Concurrent merge

During the reduce phase of a MapReduce job, a reduce task's copiers fetch all map outputs for its particular partition in parallel. The map outputs are copied and decompressed to MRSS memory if the output is small; otherwise, the output is written directly to disk. When the in-memory buffer reaches a threshold size or reaches a threshold number of map outputs, the map output is merged and compressed to disk. As the copies accumulate on disk, a merger thread decompresses and merges the output. It then compresses and writes the output to larger sorted files, during what is known as the intermediate merge. When all the map outputs are copied, the reduce task decompresses and merges the map outputs, maintaining their sort ordering, during the final merge. The results are then directly fed into the application reduce function.

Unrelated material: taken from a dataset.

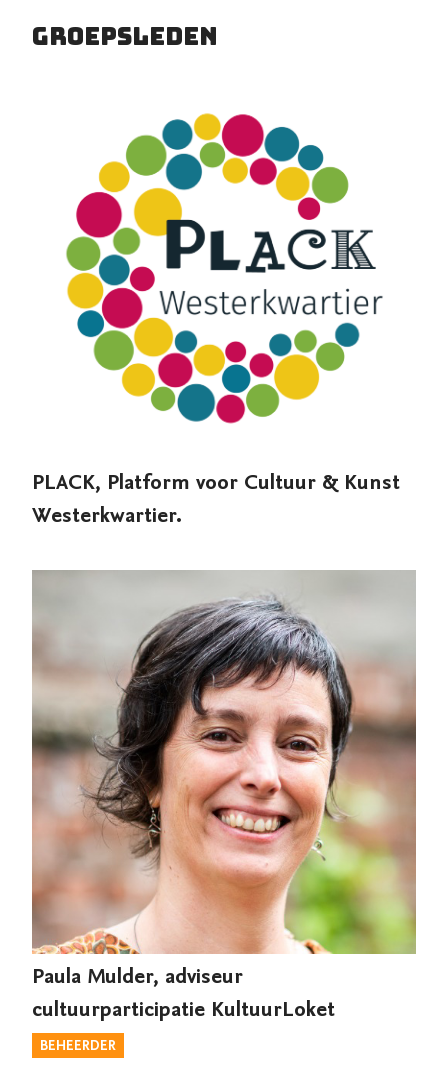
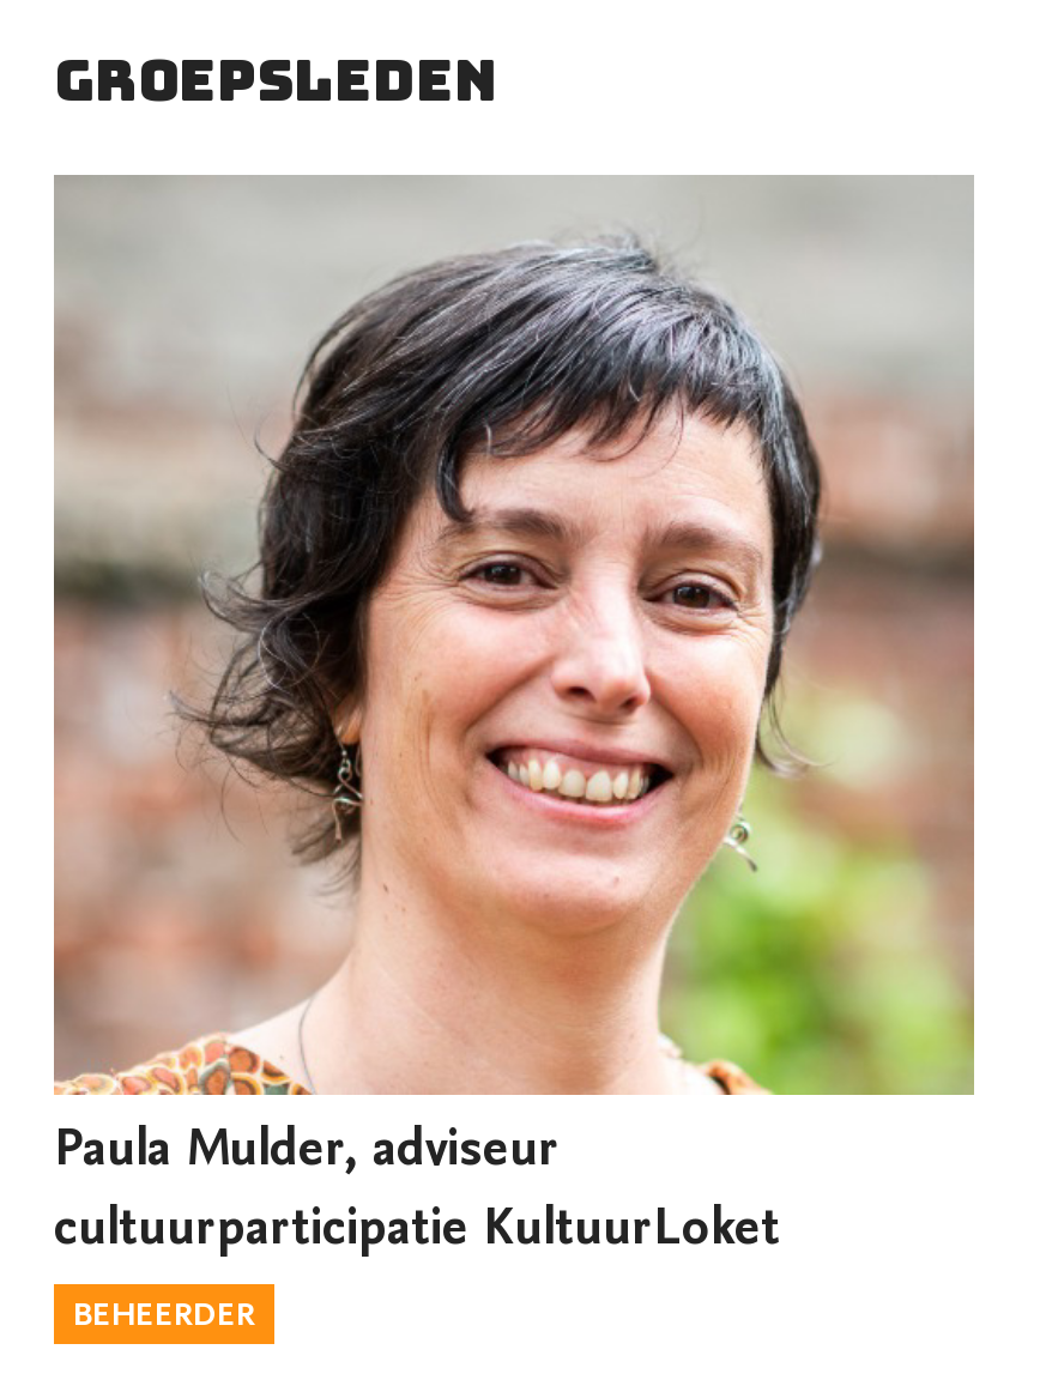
[65,112,383,424] [image] -> none
[32,473,400,528] PLACK, Platform voor Cultuur & Kunst | Westerkwartier. -> none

When you configure concurrent file-to-file merge, instead of a single thread, multiple merger threads decompress and merge the map output, enabling each merge thread to work on a subset of segments or files to speed up the file-to-file merge. This is done both during the intermediate and final merges.

To derive the most performance gains, ensure that you set the following configuration before you enable concurrent file-to-file merge:
  • Multiple disks: Reducer competition can reduce performance substantially for multi-threading. One way to avoid this issue is to have multiple disks for the compute node. Hadoop configuration suggests one disk per core. We recommend the same setting (one disk per core) to configure multiple disks for both HDFS (specified by dfs.data.dir in hdfs-site.xml) and the MapReduce local data directory (specified by mapred.local.dir in mapred-site.xml).
  • Balanced number of reducers: The reduceLimitPerHost parameter specifies the maximum number of reducers that can run on a host. While this parameter restricts the maximum number of reducers on a host, the overall number of reducers can still exceed this limit, generating an imbalance in the number of reducers at each host. To ensure a balanced number of reducers, set the mapred.reduce.slowstart.completed.maps parameter to zero, and set the number of reducers to be no more than half the available slots on the compute host.